Orecchiette pasta with Zucchini and Speck.
Orecchiette pasta with zucchini and speck is a real tasty combination of summer vegetables, smoked cured ham from Northern Italy and fresh orecchiette pasta from Southern Italy. It’s easy to make and can be eaten tepid or cold as a pasta salad.
Much like other cuisines around the world, traditional Italian recipes are very often seasonal. This is because many were invented at a time when refrigeration wasn’t an option and neither was buying the raw ingredients out of season or having access to ingredients imported from other parts of the country, let alone the world. People ate what they could grow or purchase at local markets.
In the winter months, when there were no crops to pick, they made use of ingredients they had preserved in salt or oil or by smoking or drying etc. Despite the fact that today Italians can find non-local or even imported food in their supermarkets, the habit of using locally grown, seasonal ingredients is still second nature here.
The climate also very much dictates what Italians eat. In winter, food is heartier, sauces richer and quantities consumed greater because its colder, especially in the north! At the time of writing, summer vegetables and seafood hold court. It’s just too hot for those heavier meals!
I have been wanting to make orecchiette with broccoli rabe (the most traditional way to serve orecchiette) for a while, but I’m going to have to be patient. Broccoli rabe isn’t available now. So this recipe is for a more seasonal orecchiette dish. In other words, with ingredients that are in season now in summer.
After tomatoes and eggplants, I would say that zucchini are the Italians’ next favourite summer vegetable. Much more abundant in summer than winter, zucchini find their way into numerous dishes at this time of year, especially pasta recipes.

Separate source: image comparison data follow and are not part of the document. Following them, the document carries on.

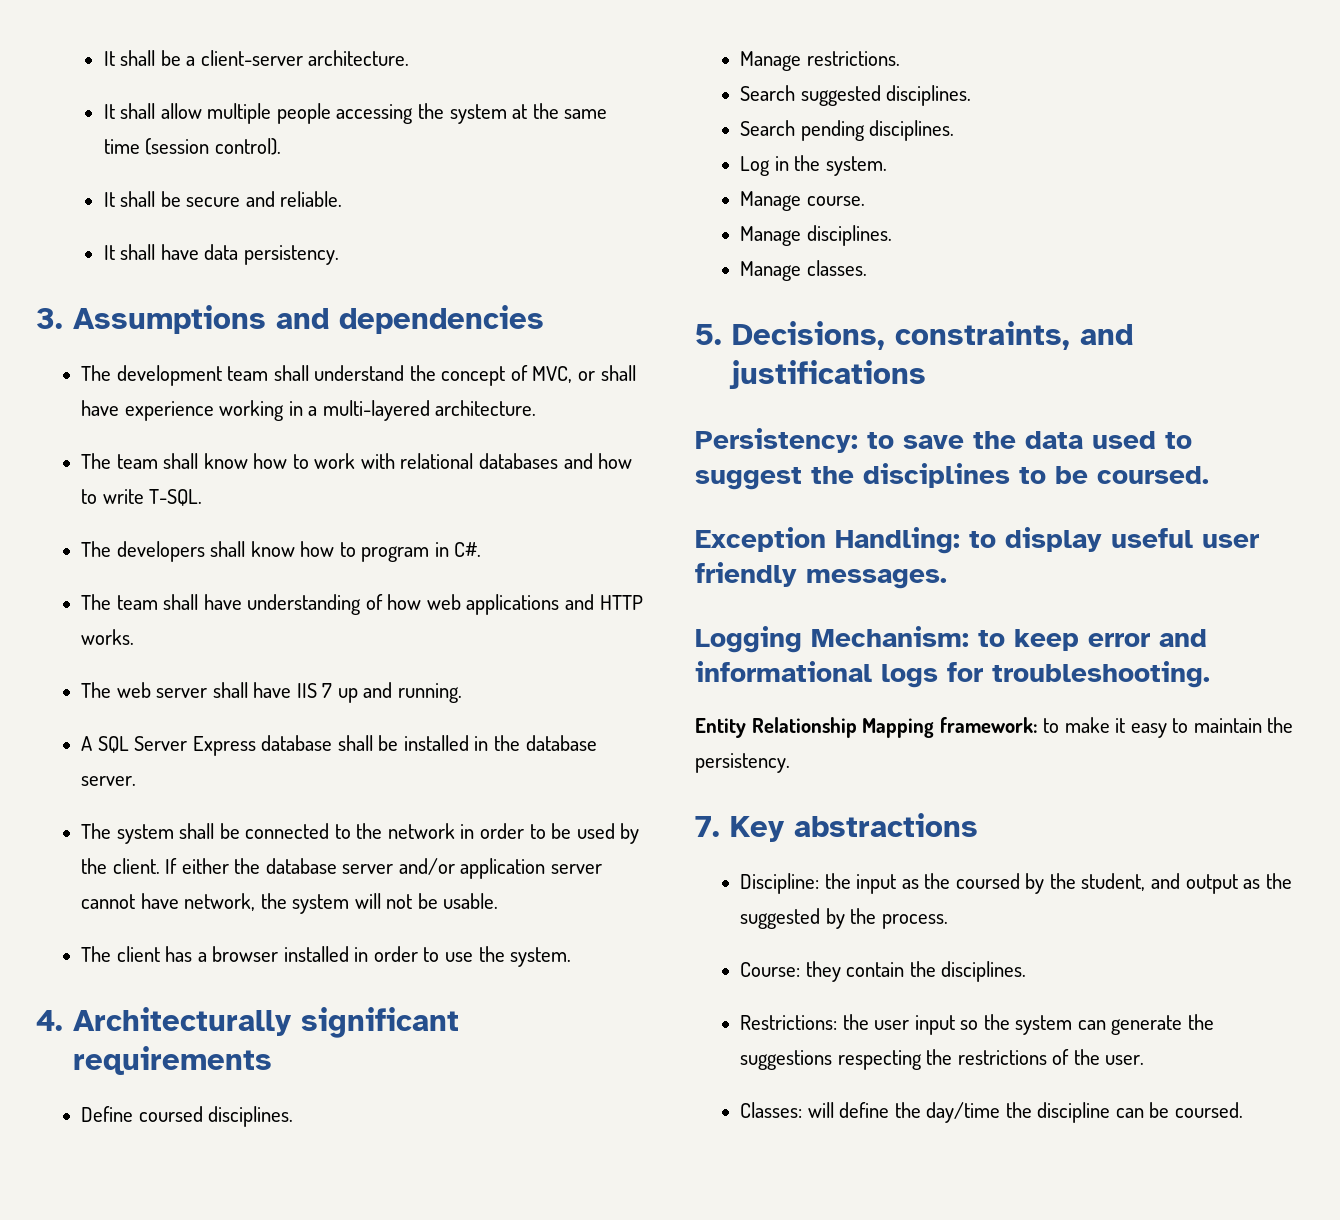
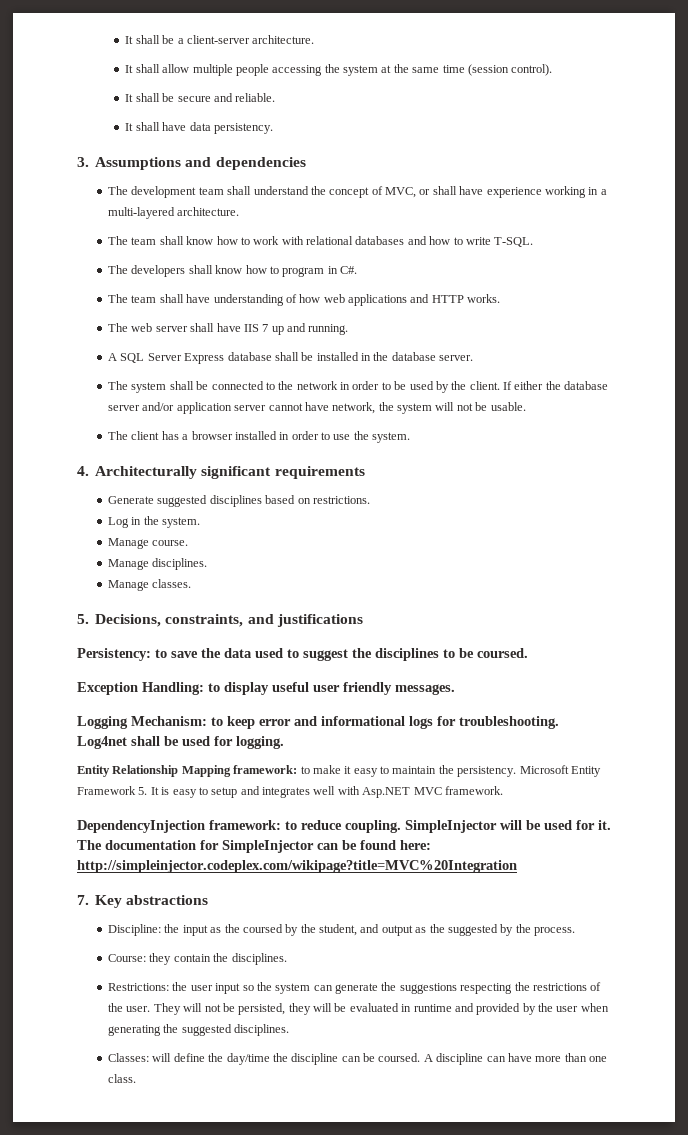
- Define coursed disciplines.
- Manage restrictions.
- Search suggested disciplines.
- Search pending disciplines.
+ Generate suggested disciplines based on restrictions.
+ Log4net shall be used for logging.
+ Microsoft Entity Framework 5. It is easy to setup and integrates well with Asp.NET MVC framework.
+ DependencyInjection framework: to reduce coupling. SimpleInjector will be used for it. The documentation for SimpleInjector can be found here: http://simpleinjector.codeplex.com/wikipage?title=MVC%20Integration
+ They will not be persisted, they will be evaluated in runtime and provided by the user when generating the suggested disciplines.
+ A discipline can have more than one class.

Christopher Columbus and Zucchini!
In English, zucchini are also known as summer squash or by the French word ‘courgette’. However, everyone seems to be familiar with the word zucchini. Rightfully so, because the zucchini most people eat in Europe and USA are originally Italian. In fact, when zucchini started to become popular around Europe, the French snubbed them for a long time!
The word zucchini comes from the Italian zucchino, meaning a small squash. Ancestors of zucchini had been eaten in South and Central America for thousands of years before Christopher Columbus, apparently, brought the first seeds to the Mediterranean region and Africa. But, the zucchini we all know and love were developed in Italy in 19th century!
Pasta with Zucchini recipes.
Zucchini are loved throughout Italy and used in pasta recipes in every region. In Sicily, zucchini and mint are a popular pasta dressing combination, often eaten with spaghetti or penne. In Campania, spaghetti alla Nerano is a modern classic made with fried zucchini. In Puglia they like pasta with canned tuna, mint and zucchini or orecchiette with zucchini and mussels. In Lombardy, they serve pasta with zucchini and saffron or zucchini and bresaola! The list is endless
Recipes for pasta with zucchini and speck or pancetta are also popular in many parts of Italy. I decided to use speck which comes from the area in Northern Italy called the Alto Adige or Südtirol. Speck is one of the most well-known food produced in the Südtirol. It is a distinctly flavored, smoked, cured ham which is more robust than the delicate prosciutto made in San Daniele and Parma. A kind of cross between bacon and ham! I love it and so do most of the Italians, North and South. However, if you can’t find speck, you can also use pancetta in this recipe.
I came across this recipe for orecchiette with zucchini and speck when searching Italian recipe sites for another good summer recipe for orecchiette (the one I made before with roasted tomatoes was a real winner). This sounded delicious and it was! Of course, it can be made with other types of pasta but having made it with orecchiette I don’t think I’d repeat it with a different pasta. The pairing was perfect! Give it a try and let me know what you think.